Вечер дышал амбициями и дешевым вином. Богемная среда писателей, собравшаяся в просторной, но уже тесной гостиной известного мецената, напоминала встревоженный улей. Шум голосов, сливающийся в неразборчивый гул, где обрывки поэтических строк тонули в самодовольном смехе, а претенциозные суждения о судьбах литературы подавались с апломбом пророков. Звон бокалов – хрустальных и не очень – отбивал рваный ритм этого коллективного перформанса тщеславия. Воздух был густым от сигаретного дыма, аромата духов и неосязаемого, но удушливого напряжения – каждый здесь жаждал быть замеченным, услышанным, признанным.
«Пациентка Э», или Эмилия, как мы будем условно ее называть для ясности изложения, находилась в эпицентре этого вихря, но ощущала себя вне его. Ее присутствие здесь было скорее данью необходимости, чем искренним желанием – очередной ритуал самопрезентации в мире, где связи и видимость зачастую ценились выше подлинного таланта. Она наблюдала за кружащимися масками, за отрепетированными жестами и тщательно выверенными фразами, и внутри нарастало знакомое чувство отчуждения, почти физического дискомфорта. Словно она была зрителем на спектакле, сюжет которого ей давно наскучил, но покинуть зал не позволяли правила приличия. В этой суете мелькающих лиц и громких имен она искала что-то другое. Неосознанно, инстинктивно – точку опоры, знак, опровержение царящей вокруг фальши. Было ли это предчувствием? Или лишь отчаянной попыткой ее психики найти выход из лабиринта экзистенциальной скуки, окрашенной в цвета артистического декаданса? Вопрос остается открытым, но именно в этот момент, в этом состоянии внутренней отстраненности и неосознанного поиска, произошло его появление.
Он не вошел – он скорее возник у дальней стены, возле окна, за которым городская ночь переливалась неоновыми огнями. Джулиан. «Пациент Д». Его появление стало контрастом с окружением. Он не пытался влиться в общий гул, не искал ничьего внимания. Стоял неподвижно, одна рука в кармане брюк, другая едва заметно касается подоконника. Взгляд его скользил по комнате без видимого интереса, но с той степенью внутренней концентрации, которая мгновенно выделяла его из толпы. В нем не было показной яркости, кричащей оригинальности – его отличие было глубже, структурнее. Он казался элементом иного порядка, случайно занесенным в этот мир суетливых теней.
Именно на эту неподвижную точку в хаосе и был направлен вектор внимания Эмилии. Это было почти физическое ощущение – словно невидимый компас внутри нее качнулся и указал точно на него. Исчез шум, исчезли лица, исчезла сама комната с ее душной атмосферой. Остался только он – фигура у окна, окутанная неясной аурой отстраненности и… силы? Опасности? Гениальности? Ее восприятие в тот момент было лишено полутонов. Магнетизм Джулиана, как она позже описывала это состояние, был не просто притяжением – это было поле гравитации, мгновенно захватившее ее. Все ее существо, все ее рассеянное до того внимание сфокусировалось на нем с интенсивностью лазерного луча. Она не могла бы объяснить природу этого влечения – оно просто было. Абсолютное, иррациональное, не требующее доказательств.

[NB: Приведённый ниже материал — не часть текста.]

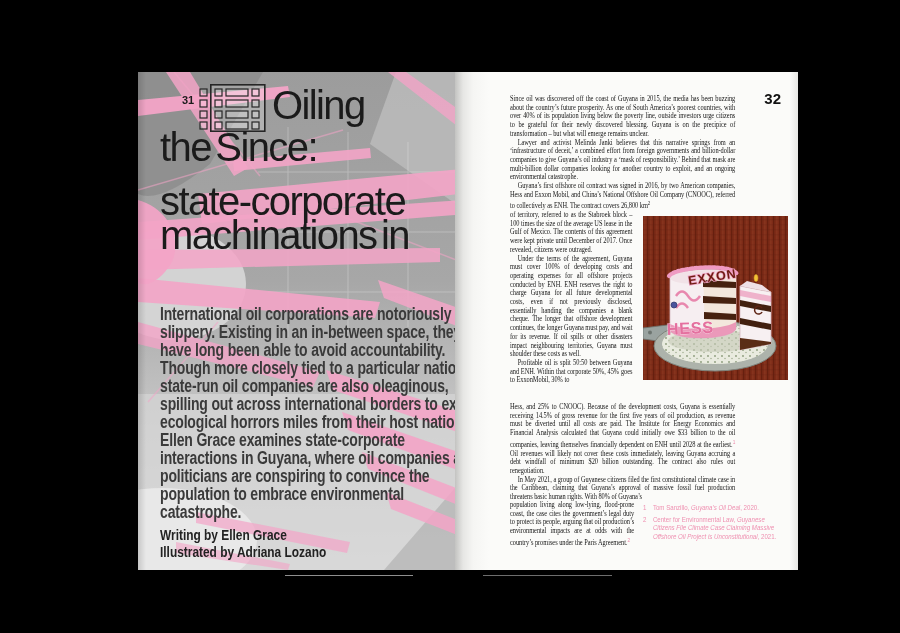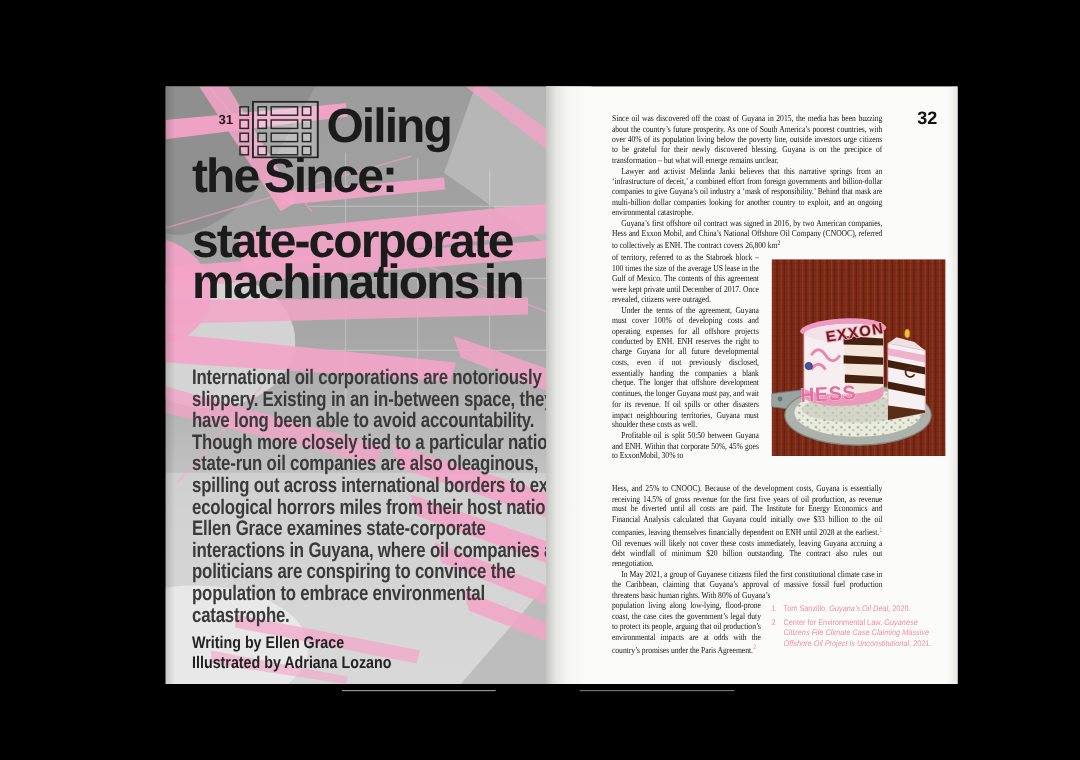--- a/index.html
+++ b/index.html
@@ -9,24 +9,24 @@
 
   
   .page-left{left:100px;width:355px;background:#a9a9a9;margin-left:38px;}
   .page-left .collage{position:absolute;inset:0;}
   .edge-shade-r{position:absolute;top:0;right:0;width:16px;height:100%;
     background:linear-gradient(270deg,rgba(0,0,0,.25),rgba(0,0,0,0));}
   .edge-shade-l{position:absolute;top:0;left:0;width:8px;height:100%;
     background:linear-gradient(90deg,rgba(0,0,0,.14),rgba(0,0,0,0));}
   .pg-num-left{position:absolute;left:44px;top:22px;font-size:11px;font-weight:bold;color:#1c1c1c;}
   .hicon{position:absolute;left:60px;top:12px;}
-  .title-a{position:absolute;left:22px;top:12px;font-size:40px;line-height:42px;font-weight:bold;
+  .title-a{position:absolute;left:22px;top:12px;font-size:40px;line-height:42px;font-weight:normal;
     color:#1b1b1b;letter-spacing:-1.6px;word-spacing:-5px;white-space:nowrap;}
   .title-a .l1{padding-left:112px;}
-  .title-b{position:absolute;left:22px;top:112px;font-size:40px;line-height:34px;font-weight:bold;
+  .title-b{position:absolute;left:22px;top:112px;font-size:40px;line-height:34px;font-weight:normal;
     color:#1b1b1b;letter-spacing:-1.6px;word-spacing:-5px;white-space:nowrap;}
   .intro{position:absolute;left:22px;top:233px;width:400px;transform:scaleX(.8);
     transform-origin:0 0;font-size:17.5px;line-height:18px;font-weight:bold;
     color:#3a3a3a;letter-spacing:-.2px;}
   .credits{position:absolute;left:22px;top:455px;width:300px;transform:scaleX(.85);
     transform-origin:0 0;font-size:14px;line-height:16.5px;font-weight:bold;color:#222;}
 
   
   .page-right{left:455px;width:343px;background:#fbfbf9;}
   .spine{position:absolute;top:0;left:0;width:34px;height:100%;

Их первая встреча произошла не тогда, когда они обменялись словами – слова были позже, неловкие, почти ненужные. Она произошла в тот момент, когда его скользящий взгляд, до того безучастный, вдруг остановился на ней. Замер. На долю секунды, которая растянулась в вечность. Взгляд, остановивший время. В аналитической практике часто приходится сталкиваться с субъективным искажением временных интервалов под влиянием сильных эмоций, но в описаниях Эмилии этот момент приобретал поистине мистический окрас. Мир замер. Звуки отступили окончательно. Сердце, по ее словам, пропустило удар, а затем забилось с такой силой, что отдавалось в висках. В его глазах – темных, глубоких, лишенных светской любезности – она увидела нечто, что восприняла как отражение собственной души. Узнавание. Мгновенное, пронзительное, словно они знали друг друга всегда, еще до этой жизни, до этого нелепого вечера.